§ Exercise input:

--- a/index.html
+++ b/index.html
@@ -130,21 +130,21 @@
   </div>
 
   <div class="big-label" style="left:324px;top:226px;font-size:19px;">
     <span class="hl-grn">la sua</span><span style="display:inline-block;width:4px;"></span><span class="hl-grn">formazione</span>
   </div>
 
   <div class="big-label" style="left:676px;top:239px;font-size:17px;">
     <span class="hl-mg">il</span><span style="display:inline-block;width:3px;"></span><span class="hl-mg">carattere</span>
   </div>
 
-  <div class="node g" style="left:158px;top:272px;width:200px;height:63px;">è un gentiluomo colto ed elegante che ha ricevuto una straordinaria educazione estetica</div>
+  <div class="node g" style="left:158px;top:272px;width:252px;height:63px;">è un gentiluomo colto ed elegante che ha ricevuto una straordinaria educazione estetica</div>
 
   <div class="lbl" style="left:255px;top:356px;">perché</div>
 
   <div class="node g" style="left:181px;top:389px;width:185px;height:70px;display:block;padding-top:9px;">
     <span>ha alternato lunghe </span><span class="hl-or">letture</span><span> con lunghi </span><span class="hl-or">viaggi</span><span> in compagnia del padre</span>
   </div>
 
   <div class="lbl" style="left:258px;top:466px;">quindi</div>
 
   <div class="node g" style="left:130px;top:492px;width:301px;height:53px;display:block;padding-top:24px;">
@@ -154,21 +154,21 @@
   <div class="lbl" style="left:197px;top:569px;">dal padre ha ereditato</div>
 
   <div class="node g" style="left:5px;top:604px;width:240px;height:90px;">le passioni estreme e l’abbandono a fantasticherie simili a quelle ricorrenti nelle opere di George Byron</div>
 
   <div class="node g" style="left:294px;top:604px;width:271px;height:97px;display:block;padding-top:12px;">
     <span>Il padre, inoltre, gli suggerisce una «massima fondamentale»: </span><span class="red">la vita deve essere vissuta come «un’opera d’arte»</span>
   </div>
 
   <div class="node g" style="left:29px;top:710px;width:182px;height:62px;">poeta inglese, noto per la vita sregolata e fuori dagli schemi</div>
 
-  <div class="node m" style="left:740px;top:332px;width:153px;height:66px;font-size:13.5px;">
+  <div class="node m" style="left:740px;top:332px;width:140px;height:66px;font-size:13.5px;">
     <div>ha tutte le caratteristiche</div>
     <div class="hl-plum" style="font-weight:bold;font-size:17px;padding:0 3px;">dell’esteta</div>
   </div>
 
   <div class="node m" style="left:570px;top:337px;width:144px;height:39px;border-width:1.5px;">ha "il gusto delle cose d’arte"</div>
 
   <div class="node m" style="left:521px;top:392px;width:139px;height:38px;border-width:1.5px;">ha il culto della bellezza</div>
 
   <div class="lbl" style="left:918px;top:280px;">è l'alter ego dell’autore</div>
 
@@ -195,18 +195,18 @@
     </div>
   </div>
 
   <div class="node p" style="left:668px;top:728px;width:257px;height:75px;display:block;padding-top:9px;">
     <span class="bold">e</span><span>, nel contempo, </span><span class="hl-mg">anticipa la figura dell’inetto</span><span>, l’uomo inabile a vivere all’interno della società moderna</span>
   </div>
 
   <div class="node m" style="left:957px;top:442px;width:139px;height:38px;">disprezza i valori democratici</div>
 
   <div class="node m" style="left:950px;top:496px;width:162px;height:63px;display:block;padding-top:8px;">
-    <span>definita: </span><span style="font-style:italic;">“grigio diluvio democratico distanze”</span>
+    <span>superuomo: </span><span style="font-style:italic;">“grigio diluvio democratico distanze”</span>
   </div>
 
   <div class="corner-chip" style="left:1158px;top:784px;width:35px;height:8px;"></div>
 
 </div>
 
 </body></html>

§ Task goal:
What's wanted is each line above, transcribed with nothing altered.

§ Your response:
--- a/index.html
+++ b/index.html
@@ -130,21 +130,21 @@
   </div>
 
   <div class="big-label" style="left:324px;top:226px;font-size:19px;">
     <span class="hl-grn">la sua</span><span style="display:inline-block;width:4px;"></span><span class="hl-grn">formazione</span>
   </div>
 
   <div class="big-label" style="left:676px;top:239px;font-size:17px;">
     <span class="hl-mg">il</span><span style="display:inline-block;width:3px;"></span><span class="hl-mg">carattere</span>
   </div>
 
-  <div class="node g" style="left:158px;top:272px;width:200px;height:63px;">è un gentiluomo colto ed elegante che ha ricevuto una straordinaria educazione estetica</div>
+  <div class="node g" style="left:158px;top:272px;width:252px;height:63px;">è un gentiluomo colto ed elegante che ha ricevuto una straordinaria educazione estetica</div>
 
   <div class="lbl" style="left:255px;top:356px;">perché</div>
 
   <div class="node g" style="left:181px;top:389px;width:185px;height:70px;display:block;padding-top:9px;">
     <span>ha alternato lunghe </span><span class="hl-or">letture</span><span> con lunghi </span><span class="hl-or">viaggi</span><span> in compagnia del padre</span>
   </div>
 
   <div class="lbl" style="left:258px;top:466px;">quindi</div>
 
   <div class="node g" style="left:130px;top:492px;width:301px;height:53px;display:block;padding-top:24px;">
@@ -154,21 +154,21 @@
   <div class="lbl" style="left:197px;top:569px;">dal padre ha ereditato</div>
 
   <div class="node g" style="left:5px;top:604px;width:240px;height:90px;">le passioni estreme e l’abbandono a fantasticherie simili a quelle ricorrenti nelle opere di George Byron</div>
 
   <div class="node g" style="left:294px;top:604px;width:271px;height:97px;display:block;padding-top:12px;">
     <span>Il padre, inoltre, gli suggerisce una «massima fondamentale»: </span><span class="red">la vita deve essere vissuta come «un’opera d’arte»</span>
   </div>
 
   <div class="node g" style="left:29px;top:710px;width:182px;height:62px;">poeta inglese, noto per la vita sregolata e fuori dagli schemi</div>
 
-  <div class="node m" style="left:740px;top:332px;width:153px;height:66px;font-size:13.5px;">
+  <div class="node m" style="left:740px;top:332px;width:140px;height:66px;font-size:13.5px;">
     <div>ha tutte le caratteristiche</div>
     <div class="hl-plum" style="font-weight:bold;font-size:17px;padding:0 3px;">dell’esteta</div>
   </div>
 
   <div class="node m" style="left:570px;top:337px;width:144px;height:39px;border-width:1.5px;">ha "il gusto delle cose d’arte"</div>
 
   <div class="node m" style="left:521px;top:392px;width:139px;height:38px;border-width:1.5px;">ha il culto della bellezza</div>
 
   <div class="lbl" style="left:918px;top:280px;">è l'alter ego dell’autore</div>
 
@@ -195,18 +195,18 @@
     </div>
   </div>
 
   <div class="node p" style="left:668px;top:728px;width:257px;height:75px;display:block;padding-top:9px;">
     <span class="bold">e</span><span>, nel contempo, </span><span class="hl-mg">anticipa la figura dell’inetto</span><span>, l’uomo inabile a vivere all’interno della società moderna</span>
   </div>
 
   <div class="node m" style="left:957px;top:442px;width:139px;height:38px;">disprezza i valori democratici</div>
 
   <div class="node m" style="left:950px;top:496px;width:162px;height:63px;display:block;padding-top:8px;">
-    <span>definita: </span><span style="font-style:italic;">“grigio diluvio democratico distanze”</span>
+    <span>superuomo: </span><span style="font-style:italic;">“grigio diluvio democratico distanze”</span>
   </div>
 
   <div class="corner-chip" style="left:1158px;top:784px;width:35px;height:8px;"></div>
 
 </div>
 
 </body></html>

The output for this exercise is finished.